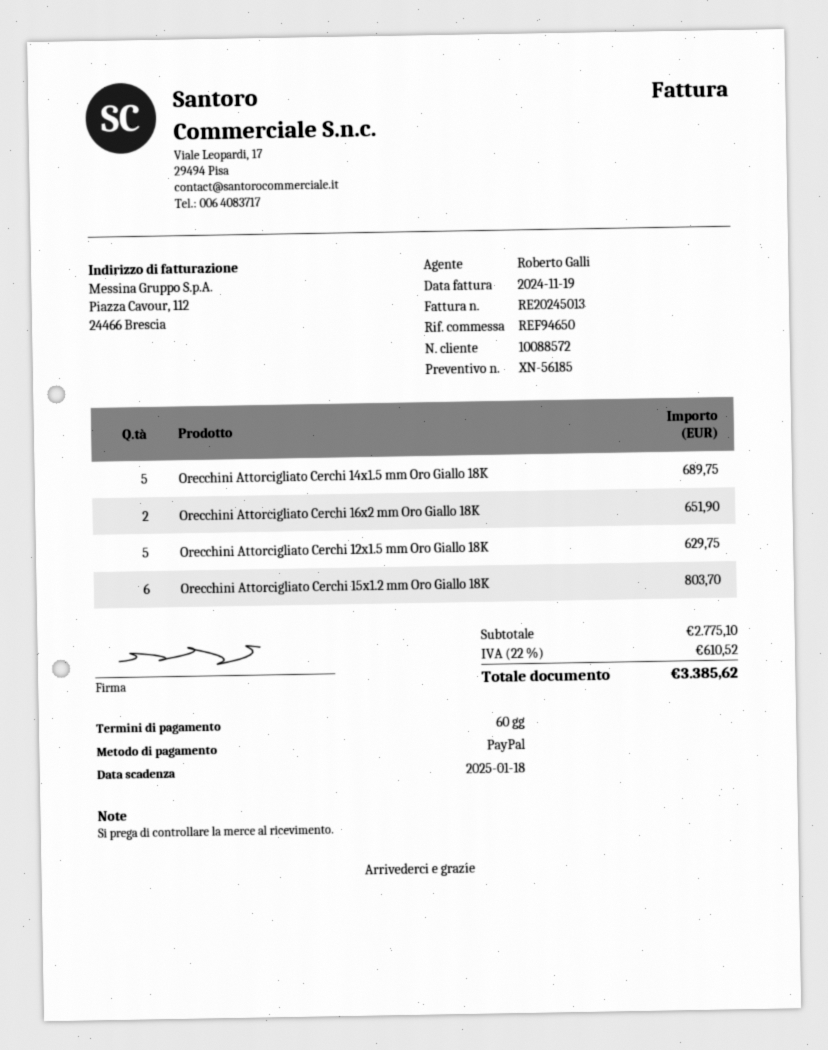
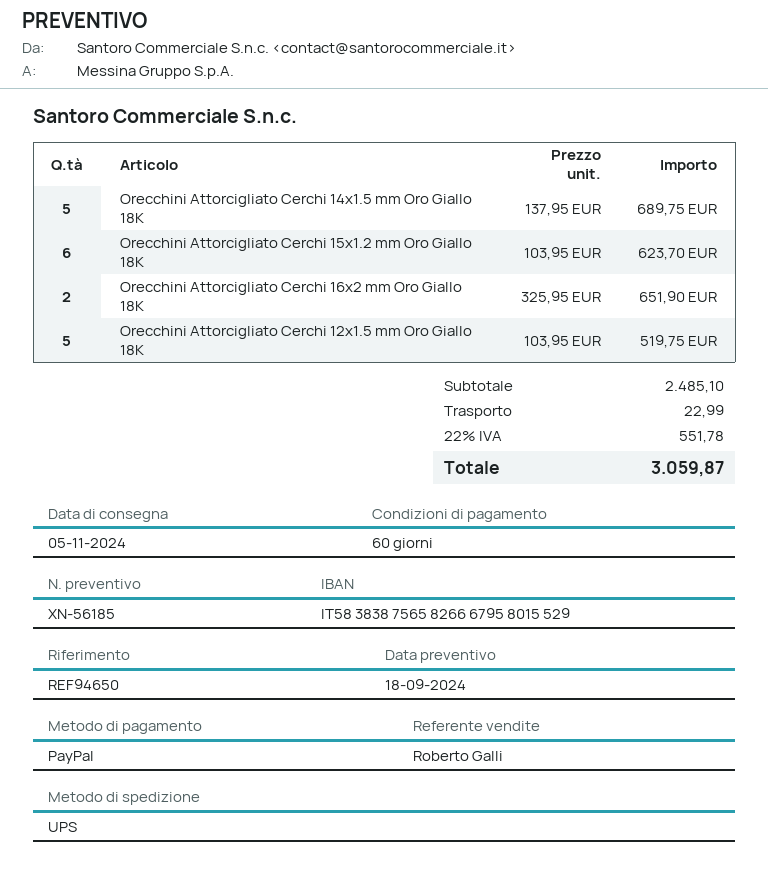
Orecchini Attorcigliato Cerchi 12x1.5 mm Oro Giallo 18K: 5 for 629.75 -> 5 for 519.75
Orecchini Attorcigliato Cerchi 15x1.2 mm Oro Giallo 18K: 6 for 803.70 -> 6 for 623.70
subtotal: 2775.10 -> 2485.10
shipping: none -> 22.99
tax: 22% = 610.52 -> 22% = 551.78
total: 3385.62 -> 3059.87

→ **Work instruction**
For this exercise, retype the data above exactly and skip every image.

→ **Solution**
Orecchini Attorcigliato Cerchi 12x1.5 mm Oro Giallo 18K: 5 for 629.75 -> 5 for 519.75
Orecchini Attorcigliato Cerchi 15x1.2 mm Oro Giallo 18K: 6 for 803.70 -> 6 for 623.70
subtotal: 2775.10 -> 2485.10
shipping: none -> 22.99
tax: 22% = 610.52 -> 22% = 551.78
total: 3385.62 -> 3059.87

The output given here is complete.